The five Bulgarian nurses and a Palestinian doctor were not in court for the verdict, which was announced on Wednesday, a day after a compensation deal was reportedly sealed with the children's families.
Snezhana Dimitrova, Nasya Nenova, Valya Cherveniashka, Valentina Siropulo, Kristiana Valcheva and Ashraf Juma Hajuj have been imprisoned since February 1999.
 
Fathi Dahan, the chief judge, said: "In the name of the people, the court has decided not to accept the defendants' appeal."
Amr El-Kahky, Al Jazeera's correspondent in Tripoli, said: "This is the final verdict, it cannot not be appealed.
 
"The only way out is a pardon from the Libyan government and it is expected this will happen later today."
 
'Hopes dashed'
 
Tarek Bazley, Al Jazeera's correspondent in Sofia, said: "This was no surprise. The family's hopes have been repeatedly dashed."
 
The six were convicted of infecting 438 children with HIV-tainted blood at a hospital in the Mediterranean city of Benghazi.
 
Fifty-six of the children have since died.

All six have maintained their innocence and say they confessed under duress.

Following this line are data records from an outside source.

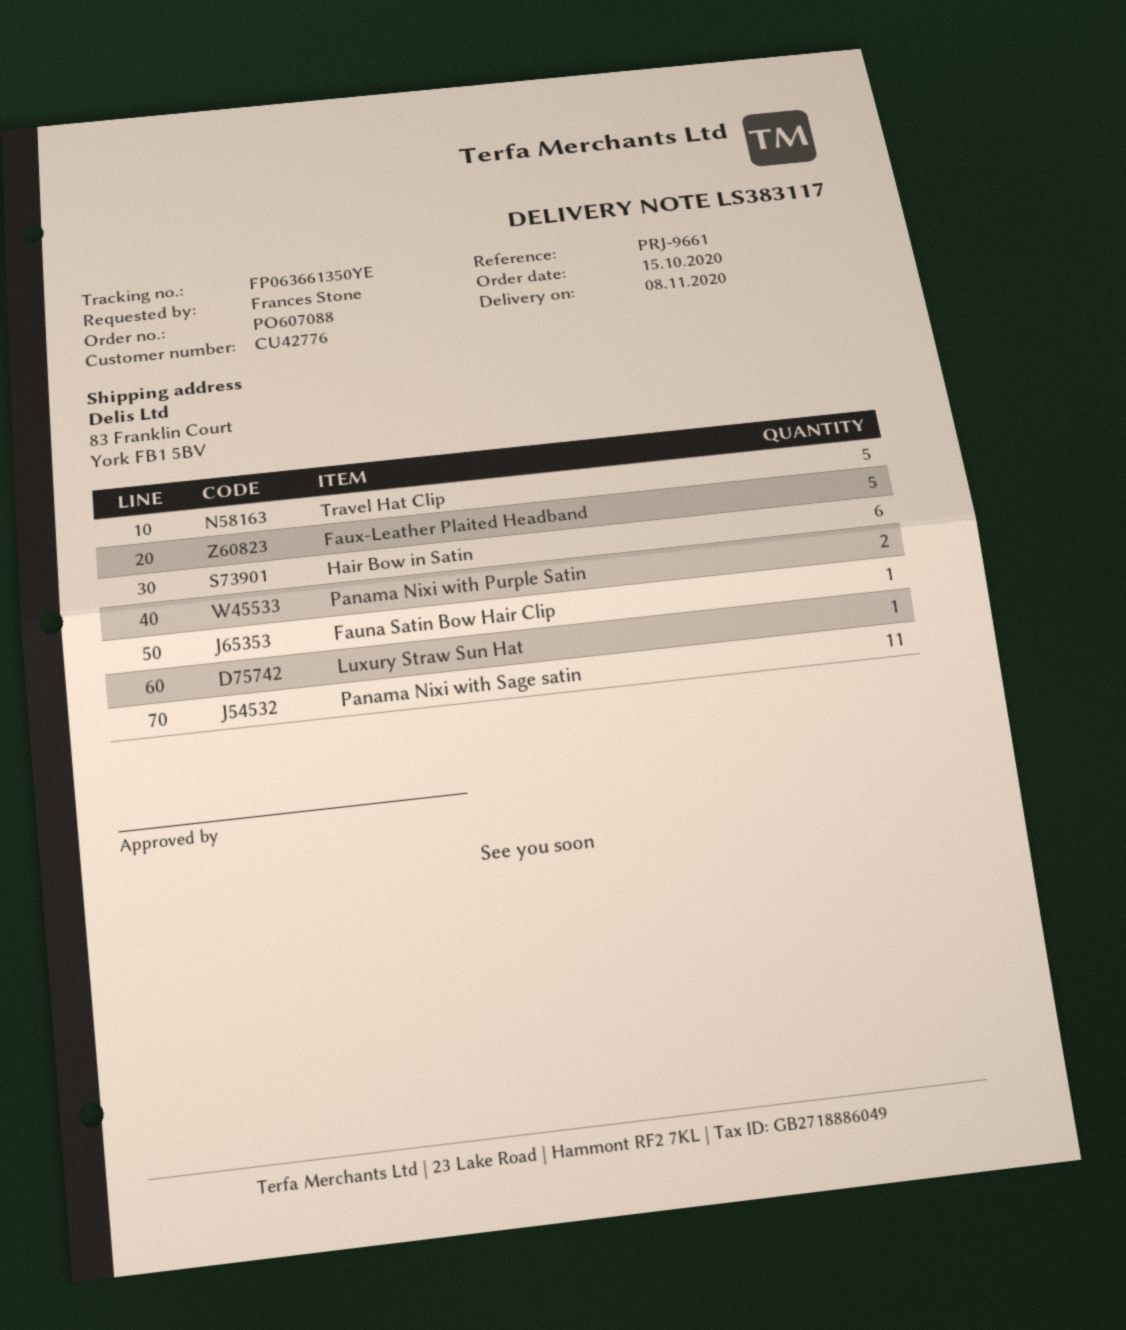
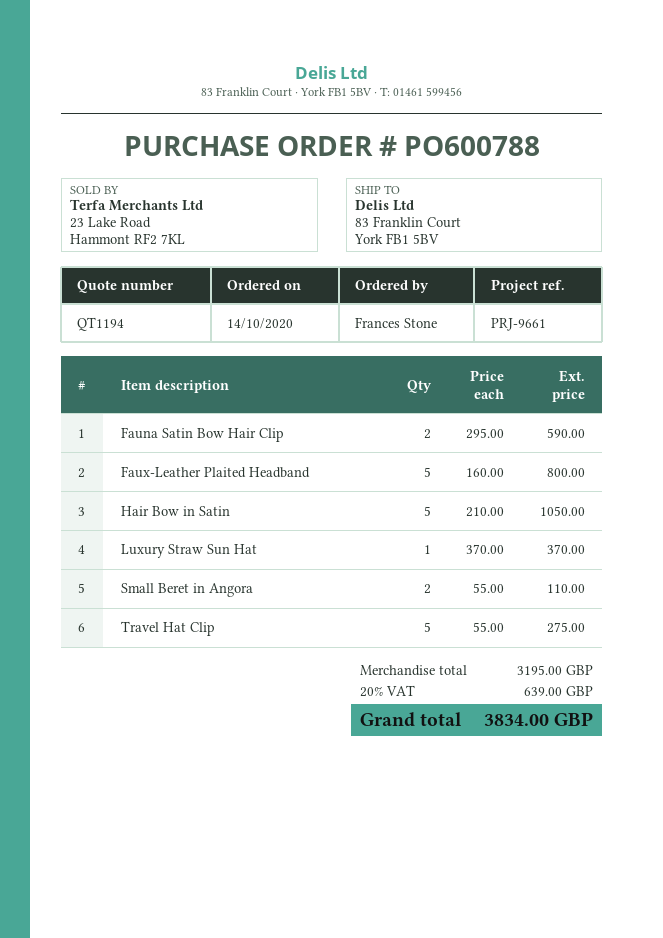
order number: PO607088 -> PO600788
order date: 2020-10-15 -> 2020-10-14
Hair Bow in Satin: 6 -> 5
Panama Nixi with Purple Satin: 2 -> none
Fauna Satin Bow Hair Clip: 1 -> 2
Panama Nixi with Sage satin: 11 -> none
Small Beret in Angora: none -> 2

Foreign health experts have cited poor hygiene as the probable cause of the epidemic in Benghazi, Libya's second city.

Compromise deal

The families of the five nurses had demanded that the women be  acquitted, saying that a new death sentence followed by an expected  pardon later would not be justice for them.

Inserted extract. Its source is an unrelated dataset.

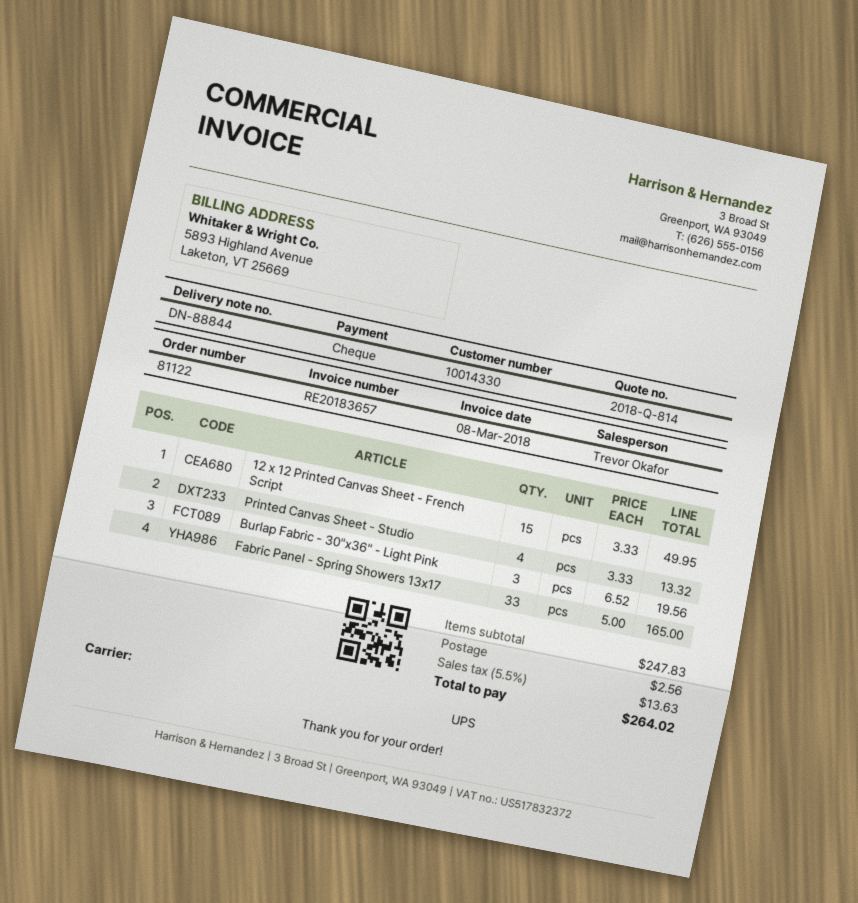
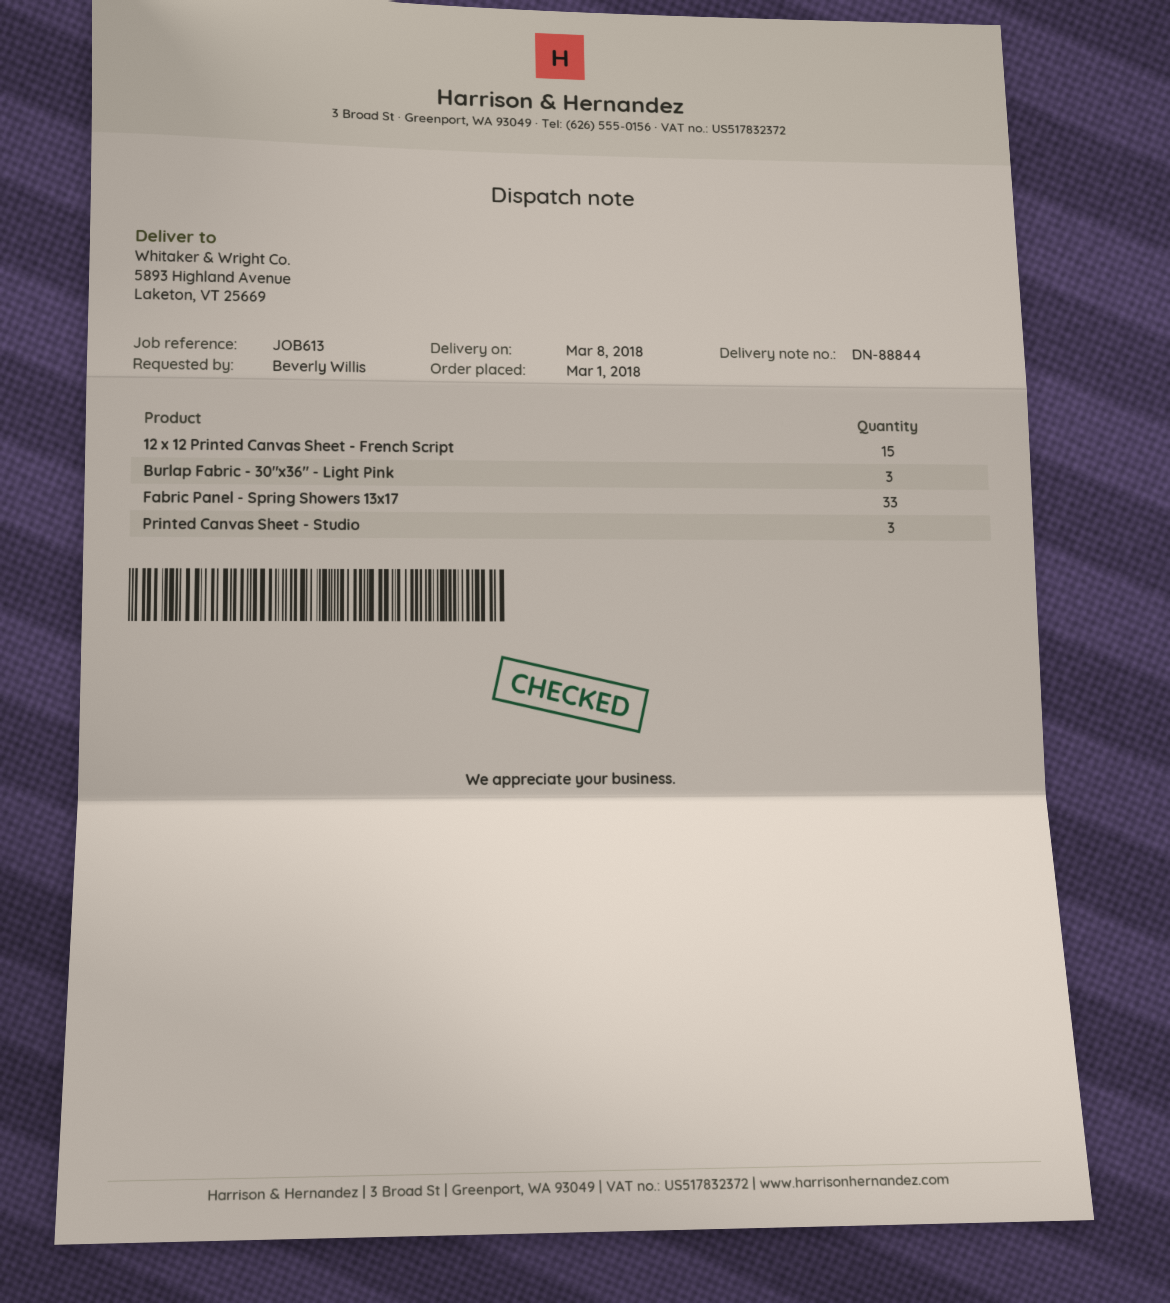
Printed Canvas Sheet - Studio: 4 -> 3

A representative of the victims' families has said that a compromise deal would see the death penalty commuted to jail terms, which could be served in the medics' country of origin, as Libya and Bulgaria have an extradition treaty.

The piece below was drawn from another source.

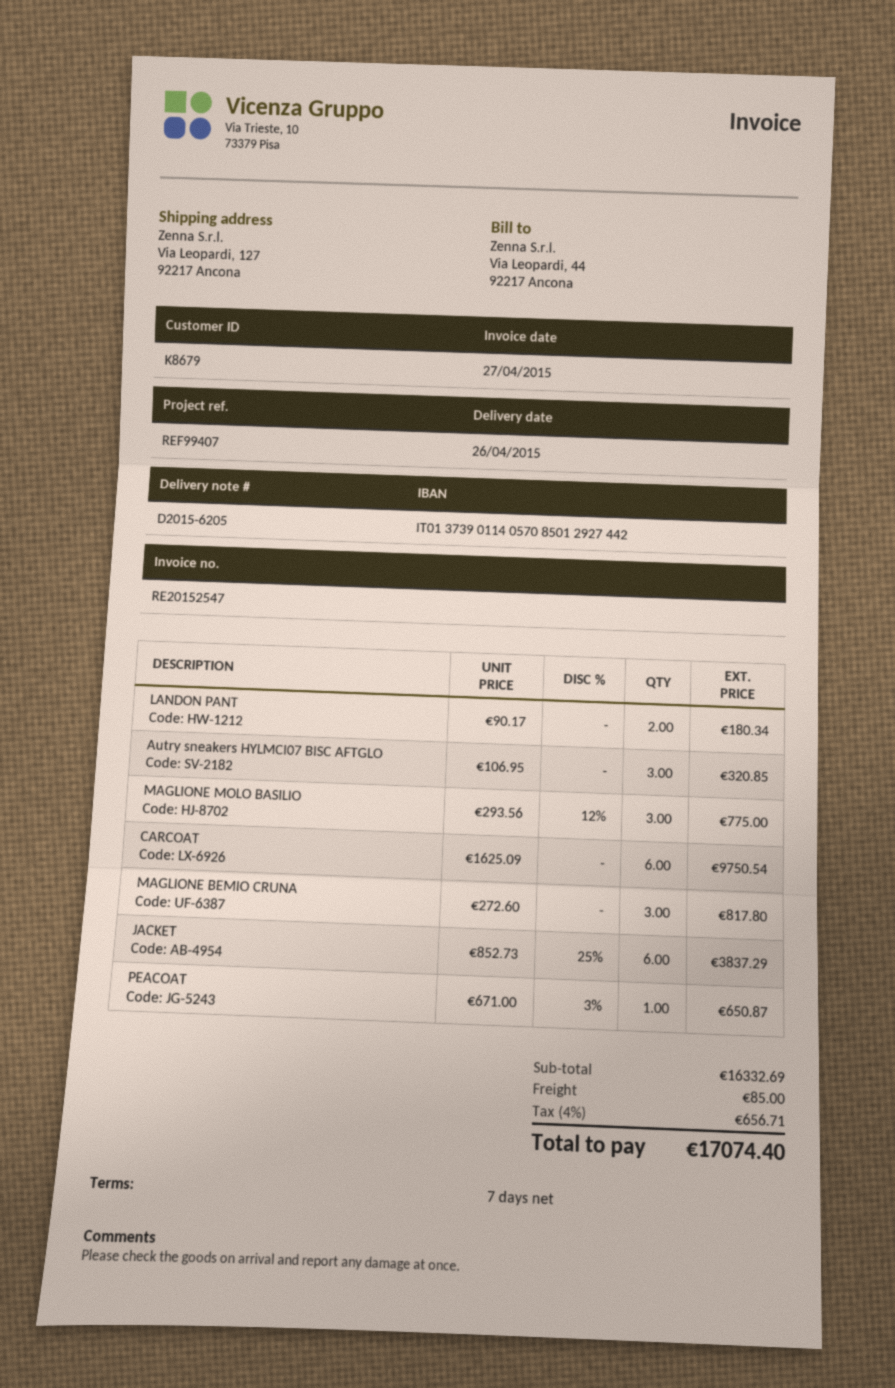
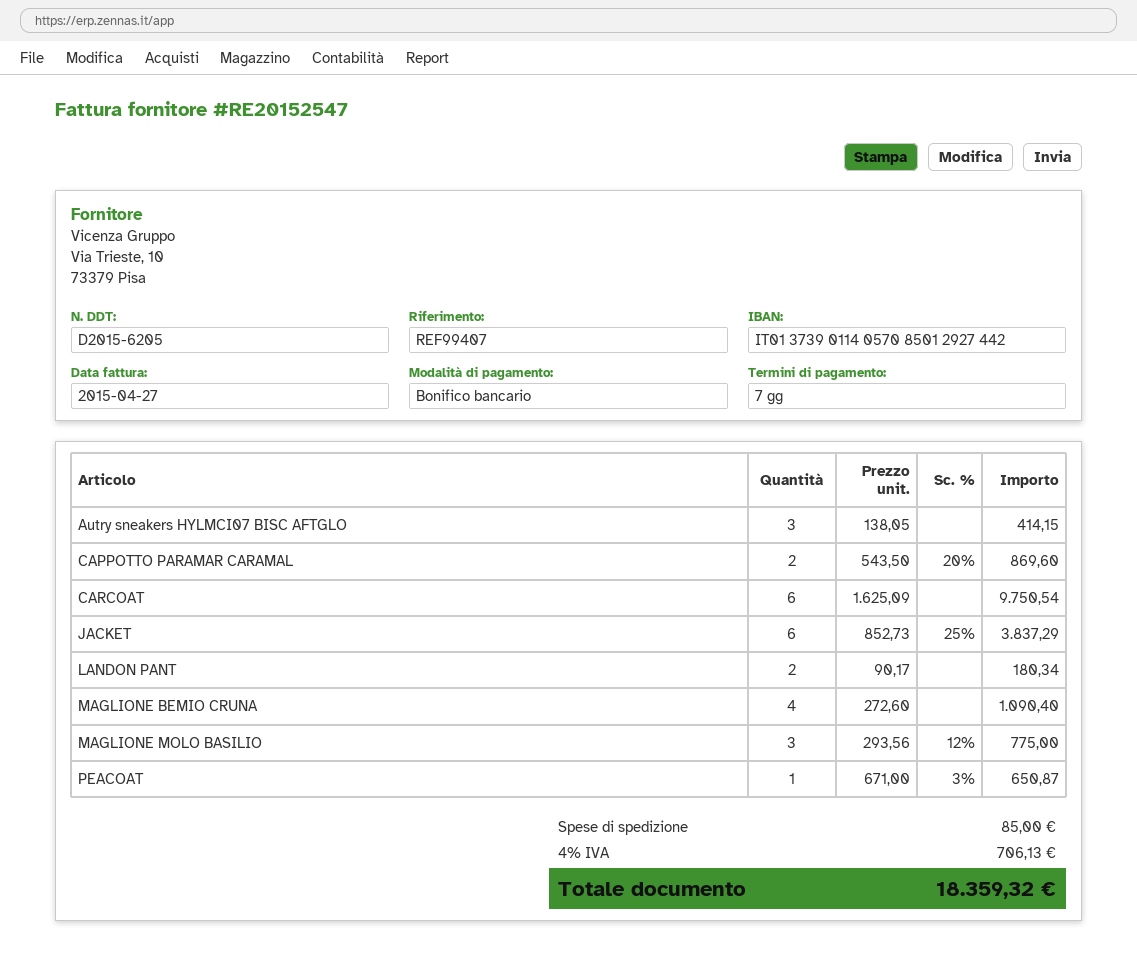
Autry sneakers HYLMCI07 BISC AFTGLO: 3 x 106.95 = 320.85 -> 3 x 138.05 = 414.15
MAGLIONE BEMIO CRUNA: 3 x 272.60 = 817.80 -> 4 x 272.60 = 1090.40
CAPPOTTO PARAMAR CARAMAL: none -> 2 x 543.50 - 20% = 869.60
tax: 4% = 656.71 -> 4% = 706.13
total: 17074.40 -> 18359.32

The doctor was recently granted a Bulgarian passport, meaning he could also benefit from such an arrangement.

George Bush, the US president, had urged Kadhafi in a letter delivered on Monday to help in the dispute over the fate of the medics, the White House said on Tuesday.

Bush told the Libyan leader that the case and lingering issues tied to the 1989 Lockerbie bombing needed his attention.